Comstock, who is also a current IOP Resident Fellow, said she was surprised the special counsel did not make a definitive judgement on the obstruction of justice charge.

Advertisement

“Usually you would make a decision one way or the other,” Comstock said. “That’s the real surprise, is that there was no decision.”

Zeldin, another current IOP Resident Fellow, said he believes that Mueller would have come to a conclusion if he had been able to interview Trump.

“I have a theory and that theory is that Mueller wanted very much to interview the president and the Justice Department resisted that subpoena and then he stood down,” Zeldin said. “The absence of the evidence that he would have gained from that formal testimony is what caused him to hesitate to make the ultimate decision.”

Rather than speculating and waiting on the full special counsel report, Comstock said Congress should open investigations of their own.

“Congress has a very broad role in investigating,” Comstock added. “You could have hearings. There’s a lot that Congress can still do. They can subpoena a lot of this material.”

In response to an audience question about media credibility in light of the Mueller investigation, Baker highlighted the importance of distinguishing between reporters and pundits.

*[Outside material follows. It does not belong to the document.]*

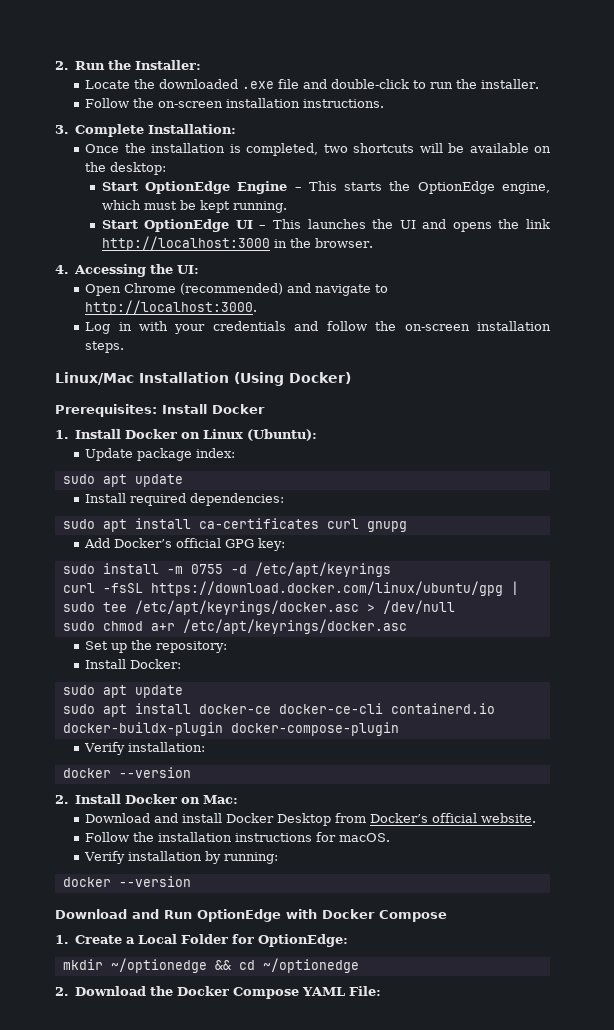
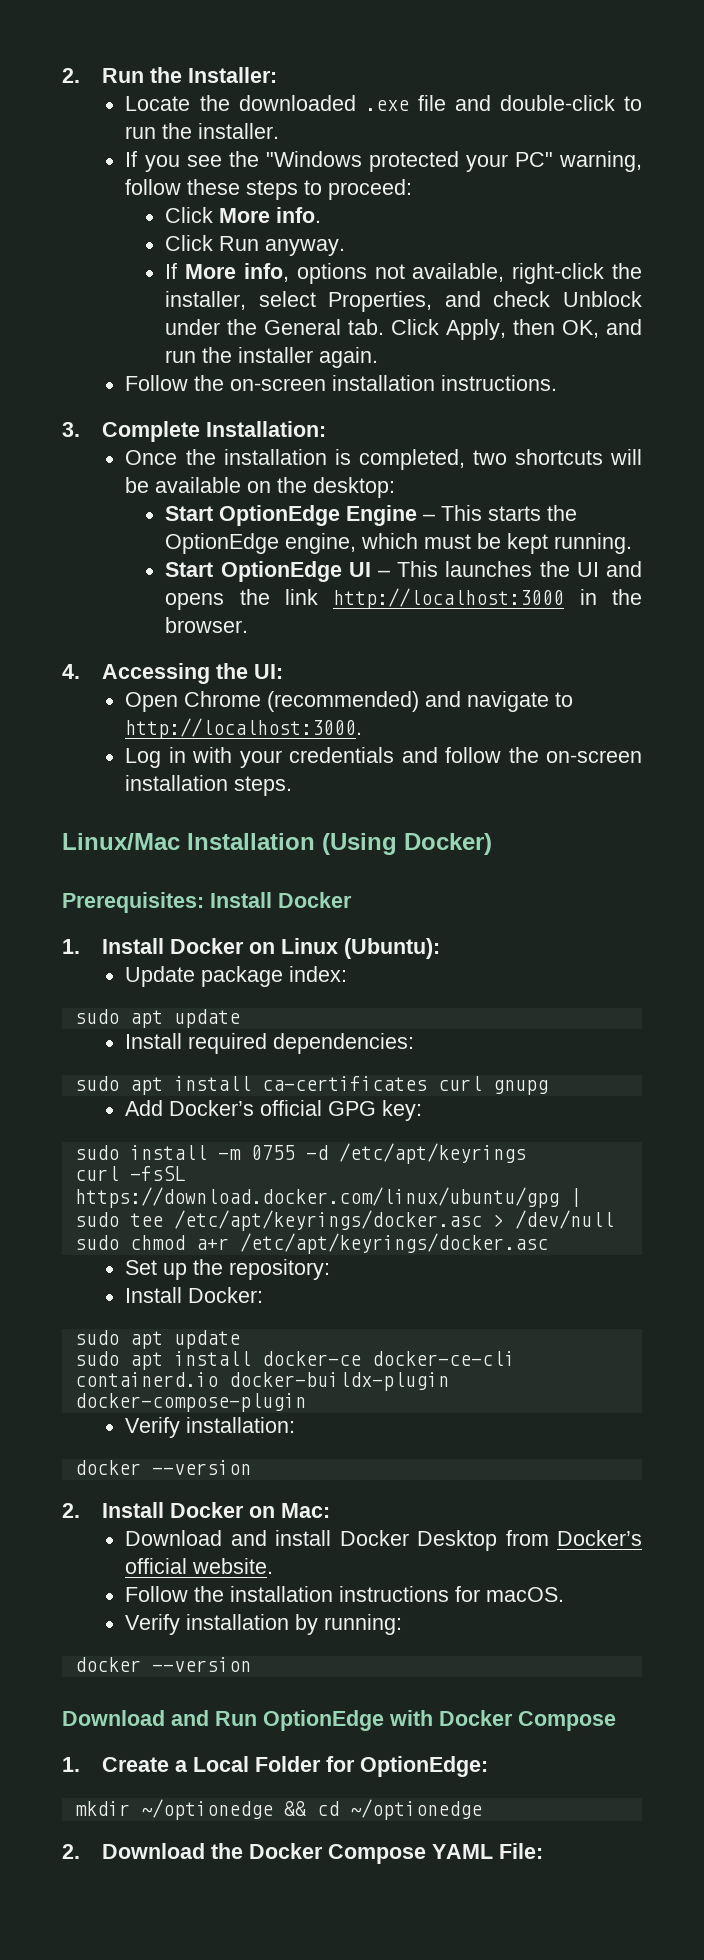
+ If you see the "Windows protected your PC" warning, follow these steps to proceed:
+ Click More info.
+ Click Run anyway.
+ If More info, options not available, right-click the installer, select Properties, and check Unblock under the General tab. Click Apply, then OK, and run the installer again.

“A lot of people tend to overstate, overgeneralize about the media based on something they might have seen on Sean Hannity or Rachel Maddow who — with all respect to both of them — are commentators, not journalists,” Baker said.

Several attendees said they appreciated Baker’s points about the public perception of the media.

“I thought Baker’s comment about the media not being monolithic was very important,” said Shelley Schussheim, who attended the event.

Andrew W. Liang ’21, a Crimson editor and event attendee, said he was impressed by Baker’s self-scrutiny as a reporter.

“You don’t often see journalists saying journalists should be held accountable,” he said.

Attendee Daniel S. Sullivan said he enjoyed Comstock’s comments about humanizing those involved in the investigation.

“It’s so easy today in the world of public discourse to be critical of folks on a personal level,” Sullivan said. “Comstock made some points that I found encouraging, that you have to evaluate people as human beings.”